How would I know which nurse it was?’

  ‘He came for you. He brought you here.’

  ‘Fuck you people. I told you, a nurse came to tell me a boy was dying. I don’t like boys to die. Not boys who are playing in the street. Not even the boys you send to the front. This one may live. He may not. Maybe if he lives he’ll be strong enough to blow himself up for you one day and then you’ll be a fucking hero.’

  Abraham watched the director, whose eyes went from him to the doctor and back again.

  ‘You, we need. You, we do not. Downstairs, now. Not one more mistake. And you.’ He turned to Huq. ‘Keep better control of your people.’

  14

  can I see you my sister? would be good to see you

  after my work tomorrow? i can come to your makkar maybe

  — bien sûr ma soeur, any time. I am here for you always. Basha street, 143

  near the hospital?

  — a few blocks away

  take care sister, from the airstrikes, I’m surprised they put a makkar there

  — it’s fine, we hear them but we’re okay

  tomorrow probably

  — can’t wait, my sister, can’t wait

  15

  I don’t know what’s happening to me. My head is full of snakes and doubts. A crisis of faith. My first. I feel like I’m being split down the middle.

  There are some who profess to serve God and yet stand on the very fringe of faith. When blessed with good fortune they are content, but when an ordeal befalls them they turn upon their heels, forfeiting this life and the Hereafter.

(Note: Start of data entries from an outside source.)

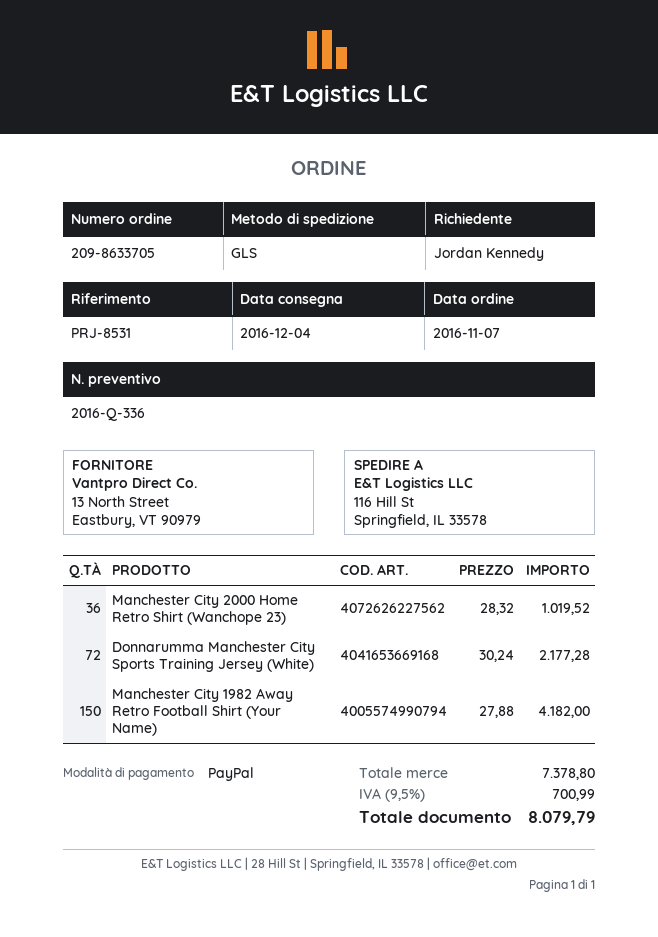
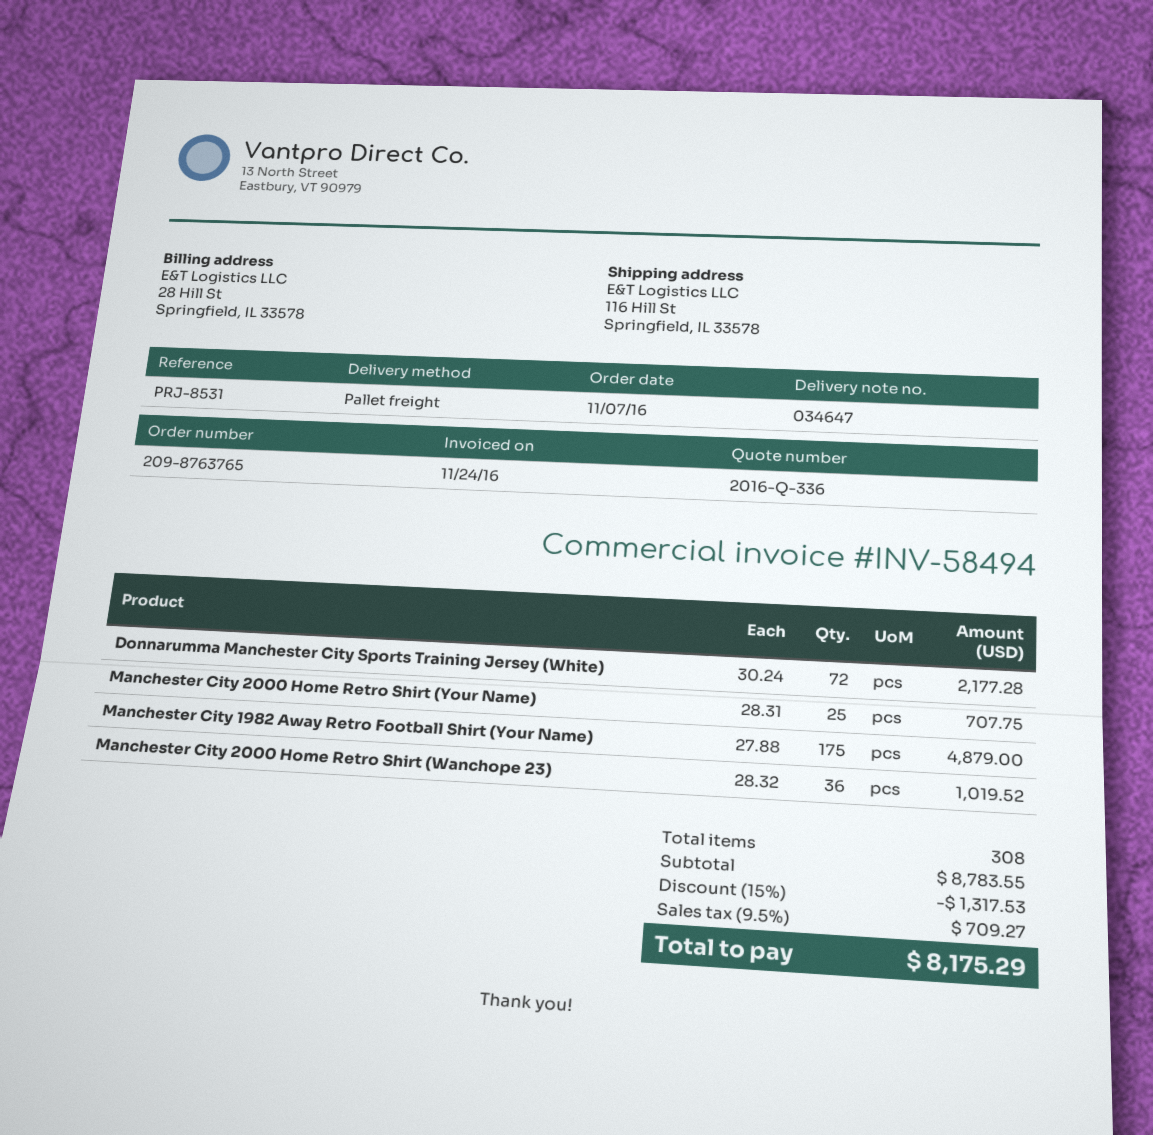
order number: 209-8633705 -> 209-8763765
shipping method: GLS -> pallet freight
Manchester City 1982 Away Retro Football Shirt (Your Name): 150 x 27.88 = 4182.00 -> 175 x 27.88 = 4879.00
Manchester City 2000 Home Retro Shirt (Your Name): none -> 25 x 28.31 = 707.75
subtotal: 7378.80 -> 8783.55
discount: none -> 15% = 1317.53
tax: 9.5% = 700.99 -> 9.5% = 709.27
total: 8079.79 -> 8175.29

  That way true perdition lies.

  Bed is no sanctuary. Maysan and I exchange looks when we say goodnight. I should hug her but everything is too tightly wound here, it’s too soon. It’s just good to know I’m not in this completely alone – although it’s not like we’re really together, we don’t talk or anything. Another human being who understands. It’s enough.

  Irene helps as well. She will be a good friend to me, I think. After class tomorrow I’ll go and see her, if I go straight there it shouldn’t be a problem – I can tell the driver it’s official business. So: sleep, work, then back to the makkar. Things aren’t so bad. The lights are out and I’m messaging her again when the door opens and there’s Borz, silhouetted, huge. I must have been nodding off because it gives me such a shock my heart starts racing.